Daily history: Herzl’s burial

Until today, a visit to the Mt Herzl cemetery is an opportunity to learn about and honor the great men and women who have dedicated their lives to the State of Israel.

Photo: Wikipedia

Today in 1949, Herzl’s coffin was brought to Jerusalem for burial.

Benjamin Zeev (Theodore) Herzl, the Austrian playwright and intellectual who in the 1890s became the creator of the current of political Zionism, the founder of the Zionist Organization and the undisputed leader of the Zionist movement, died at a relatively young age – 44, in 1904.

Herzl died near Vienna, the city where he lived and worked for most of his years; But in his will he specifically asked: “…that the Jewish people raise my body to the Land of Israel”, a request that clearly echoed Joseph’s request at the end of the book of Genesis. The State of Israel declared its independence in May 1948, and Ben-Gurion stood under Herzl’s portrait when he read the declaration of independence (Herzl missed by just one year, the prediction he gave after the gathering of the first Zionist Congress in Basel in 1897: “In Basel I founded the state of the Jews… If I had said this in public today, the answer would have been laughter from all sides. Maybe in five years, at the most in fifty years, they will recognize it all”)

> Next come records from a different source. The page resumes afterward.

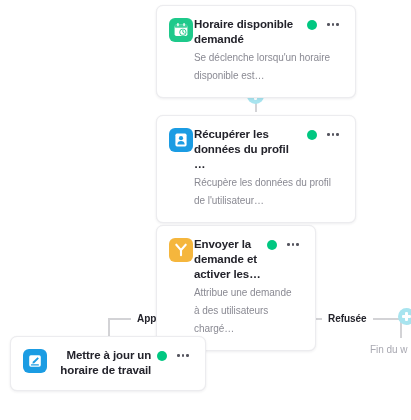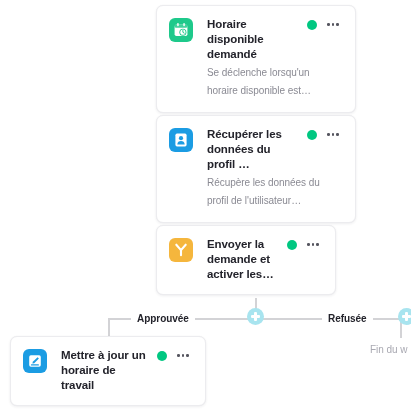--- a/index.html
+++ b/index.html
@@ -90,7 +90,7 @@
     box-shadow: 0 1px 3px rgba(20,20,40,0.07), 0 0 1px rgba(20,20,40,0.05);
     padding: 11px 16px 12px 12px;
     display: flex;
-    gap: 14px;
+    gap: 1px;
     align-items: flex-start;
   }
 

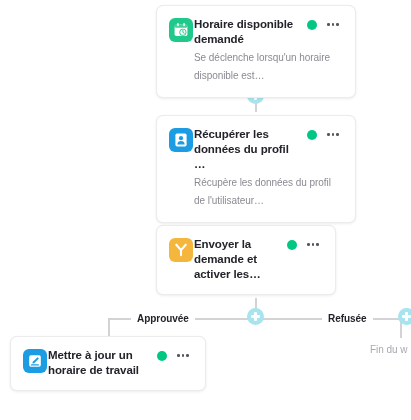--- a/index.html
+++ b/index.html
@@ -255,7 +255,7 @@
     </div>
   </div>
 
-  <div class="card" style="left:156px; top:225px; width:180px;">
+  <div class="card" style="left:156px; top:225px; width:160px;">
     <div class="card-icon" style="background:#f5b63d;">
       <svg width="16" height="16" viewBox="0 0 16 16" fill="none">
         <path d="M3.3 2.7 L8 8.1 L12.7 2.7" stroke="#ffffff" stroke-width="2.1" stroke-linecap="round" stroke-linejoin="round" fill="none"></path>

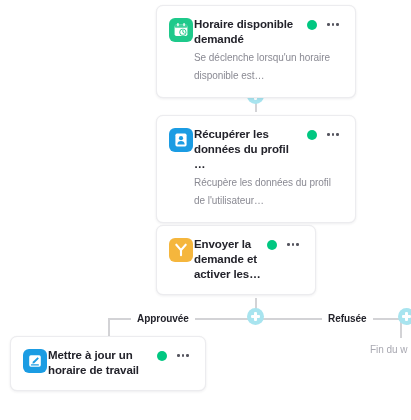--- a/index.html
+++ b/index.html
@@ -272,6 +272,7 @@
             <i></i>
         </div>
       </div>
+      <div class="card-desc">Attribue une demande à des utilisateurs chargé…</div>
     </div>
   </div>
 

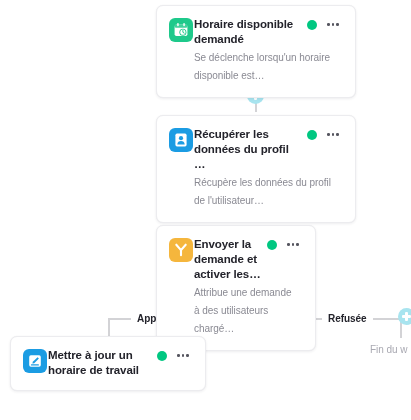--- a/index.html
+++ b/index.html
@@ -276,7 +276,7 @@
     </div>
   </div>
 
-  <div class="card" style="left:10px; top:336px; width:196px;">
+  <div class="card" style="left:10px; top:336px; width:196px;text-align:right;">
     <div class="card-icon" style="background:#1b9ce3;">
       <svg width="16" height="16" viewBox="0 0 16 16" fill="none">
         <rect x="2.2" y="2.2" width="11.6" height="11.6" rx="1.7" fill="#ffffff"></rect>

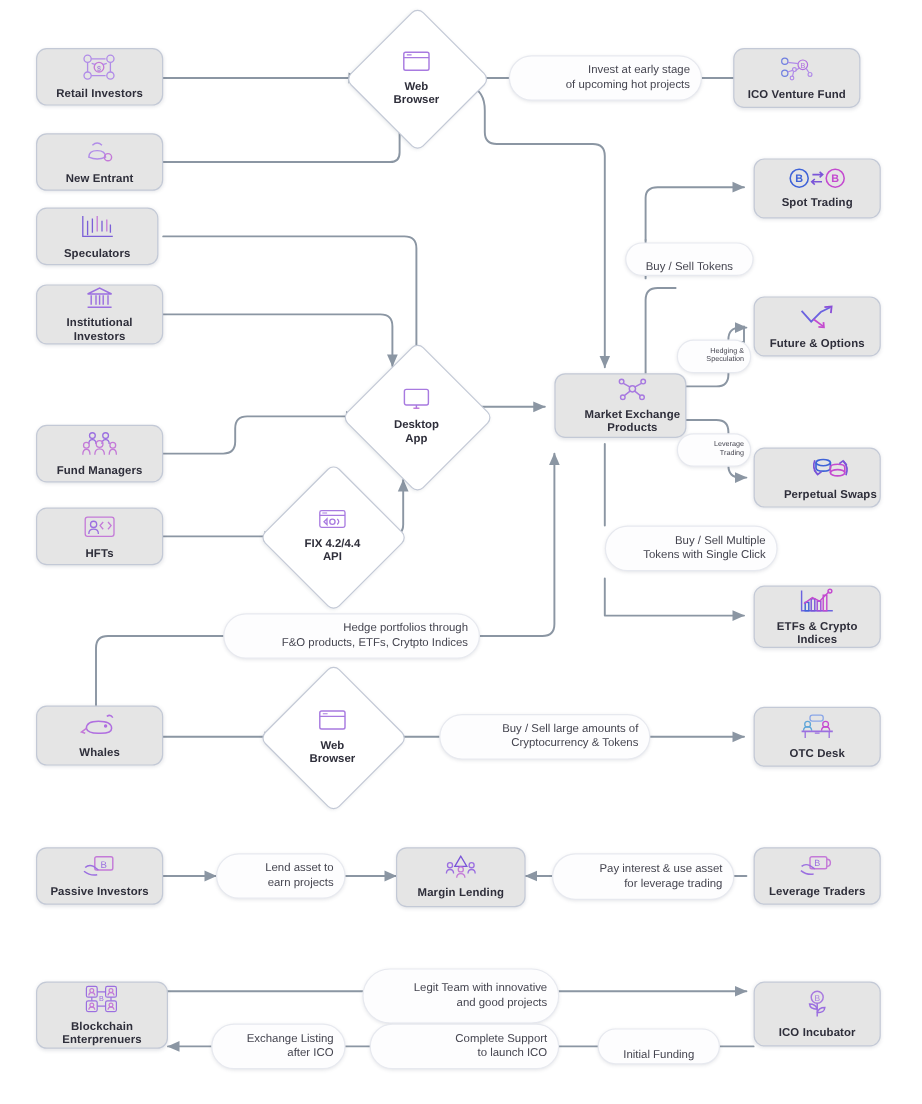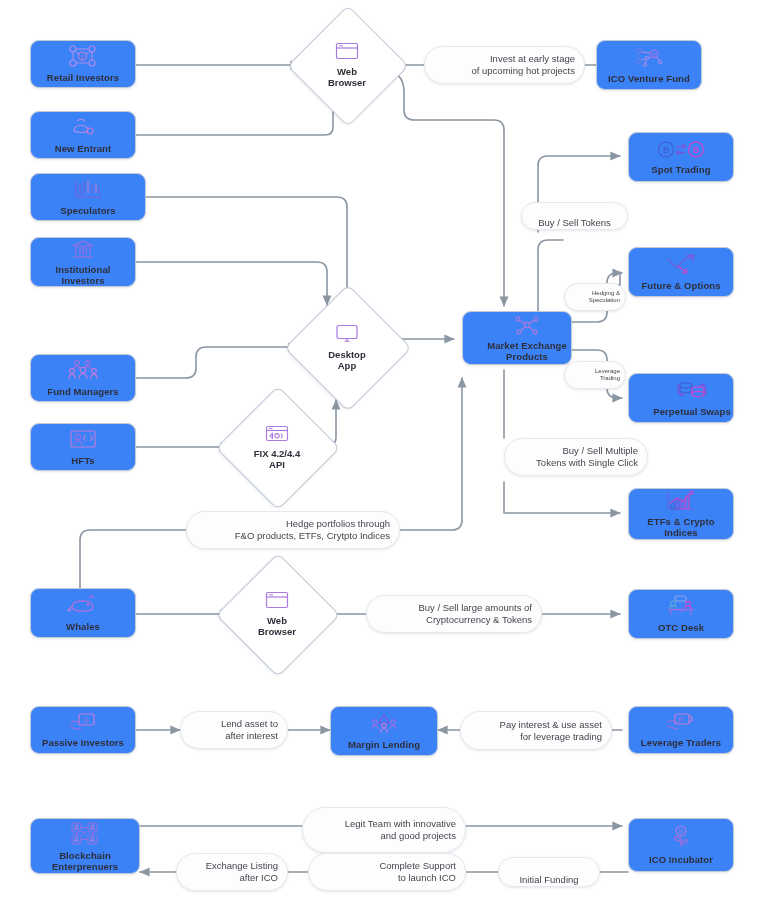--- a/index.html
+++ b/index.html
@@ -11,7 +11,7 @@
   .node{
     position:absolute;
     box-sizing:border-box;
-    background:#3b82f6;
+    background:#e5e5e5;
     border:1px solid #c3c9d6;
     border-radius:9px;
     box-shadow:0 1px 3px rgba(60,70,90,.13);

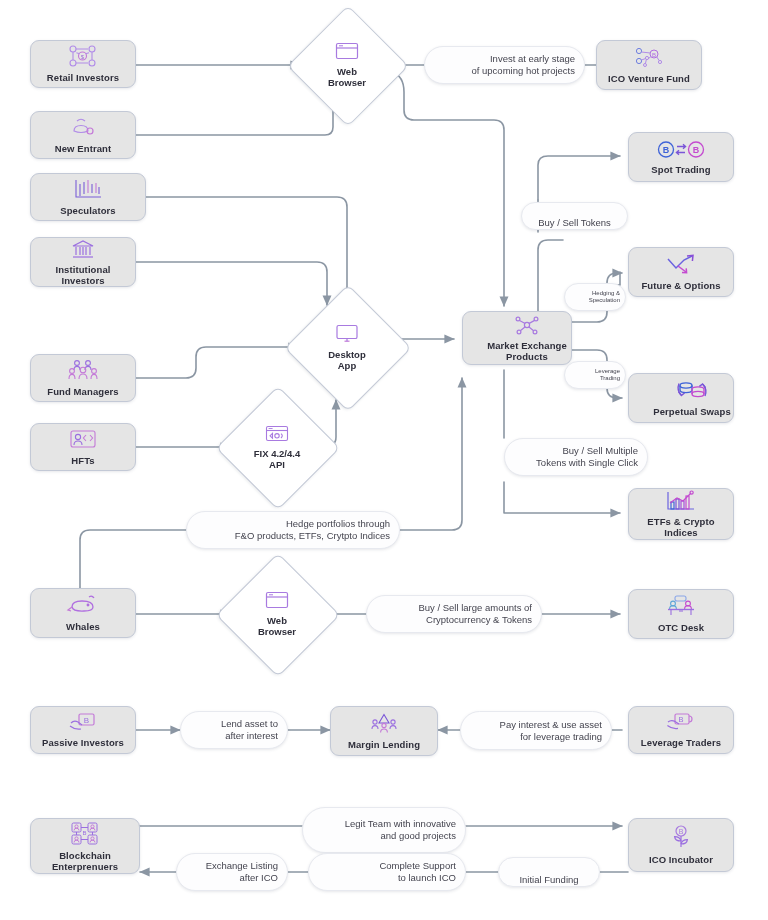--- a/index.html
+++ b/index.html
@@ -383,7 +383,7 @@
     </span>
   </div>
 
-  <div class="node" style="left:596px;top:40px;width:106px;height:50px;">
+  <div class="node" style="left:611px;top:40px;width:106px;height:50px;">
     <span class="ic">
       <svg width="30" height="22" viewBox="0 0 30 22">
           <g fill="none" stroke="#b18ce8" stroke-width="1">

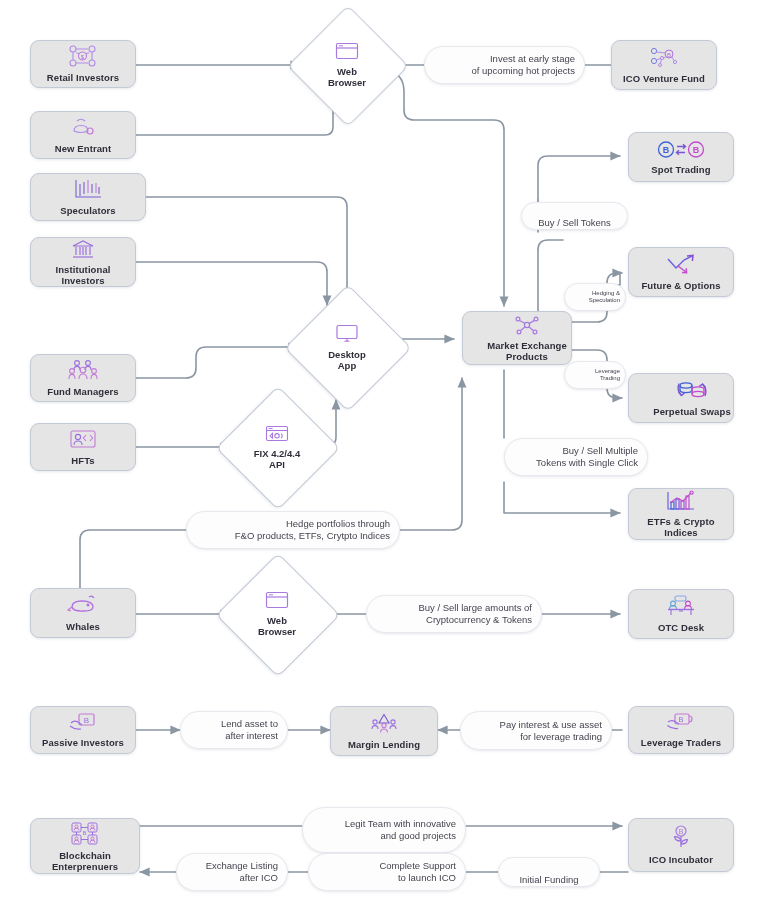--- a/index.html
+++ b/index.html
@@ -163,7 +163,7 @@
     <span class="lbl">New Entrant</span>
   </div>
 
-  <div class="node" style="left:30px;top:173px;width:116px;height:48px;">
+  <div class="node" style="left:30px;top:173px;width:102px;height:48px;">
     <span class="ic">
       <svg width="30" height="22" viewBox="0 0 30 22">
           <g stroke="#7b5fd8" stroke-width="1.1" fill="none">

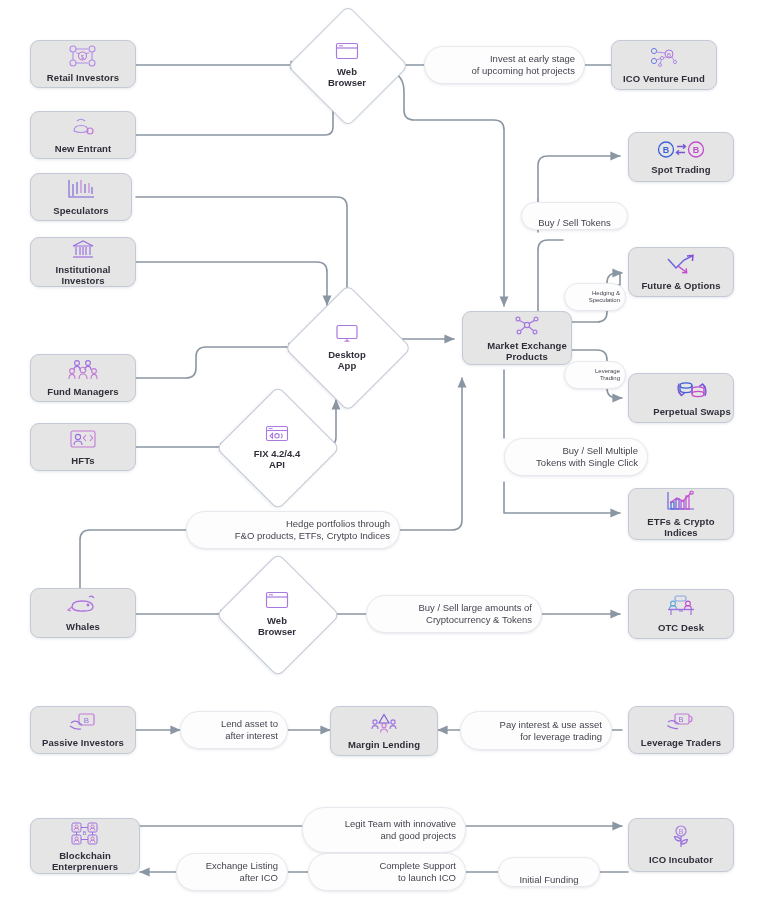--- a/index.html
+++ b/index.html
@@ -570,7 +570,7 @@
 
   <div class="pill" style="left:180px;top:711px;width:108px;height:38px;flex-direction:column;">
     <span>Lend asset to</span>
-    <span>after interest</span>
+    <span>earn projects</span>
   </div>
 
   <div class="pill" style="left:460px;top:711px;width:152px;height:39px;flex-direction:column;">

The State of Israel decided to fulfill Herzl’s will, and assigned a mountain to the west of the Beit Vagan neighborhood in Jerusalem in his name. In August 1949, Herzl’s coffin was brought to Israel, and a funeral ceremony was held on the mountain and the burial, in which thousands of people participated. Only a decade later, a large and impressive tombstone was placed on top of the grave; in the meantime, the mountain became the official national leaders and military cemetery.

From 1948 to 1967, it was not possible to bury in the the traditional Mount of Olives cemetery because the Jordanians had taken over the area, denied access and allowed tens of thousands of Jewish tombs to be desecrated in those years. As a result, and due to the many who fell in the War of Independence, there was a need for a new national cemetery. Until today, a visit to the Mt Herzl cemetery is an opportunity to learn about and honor the great men and women who have dedicated their lives to the State of Israel.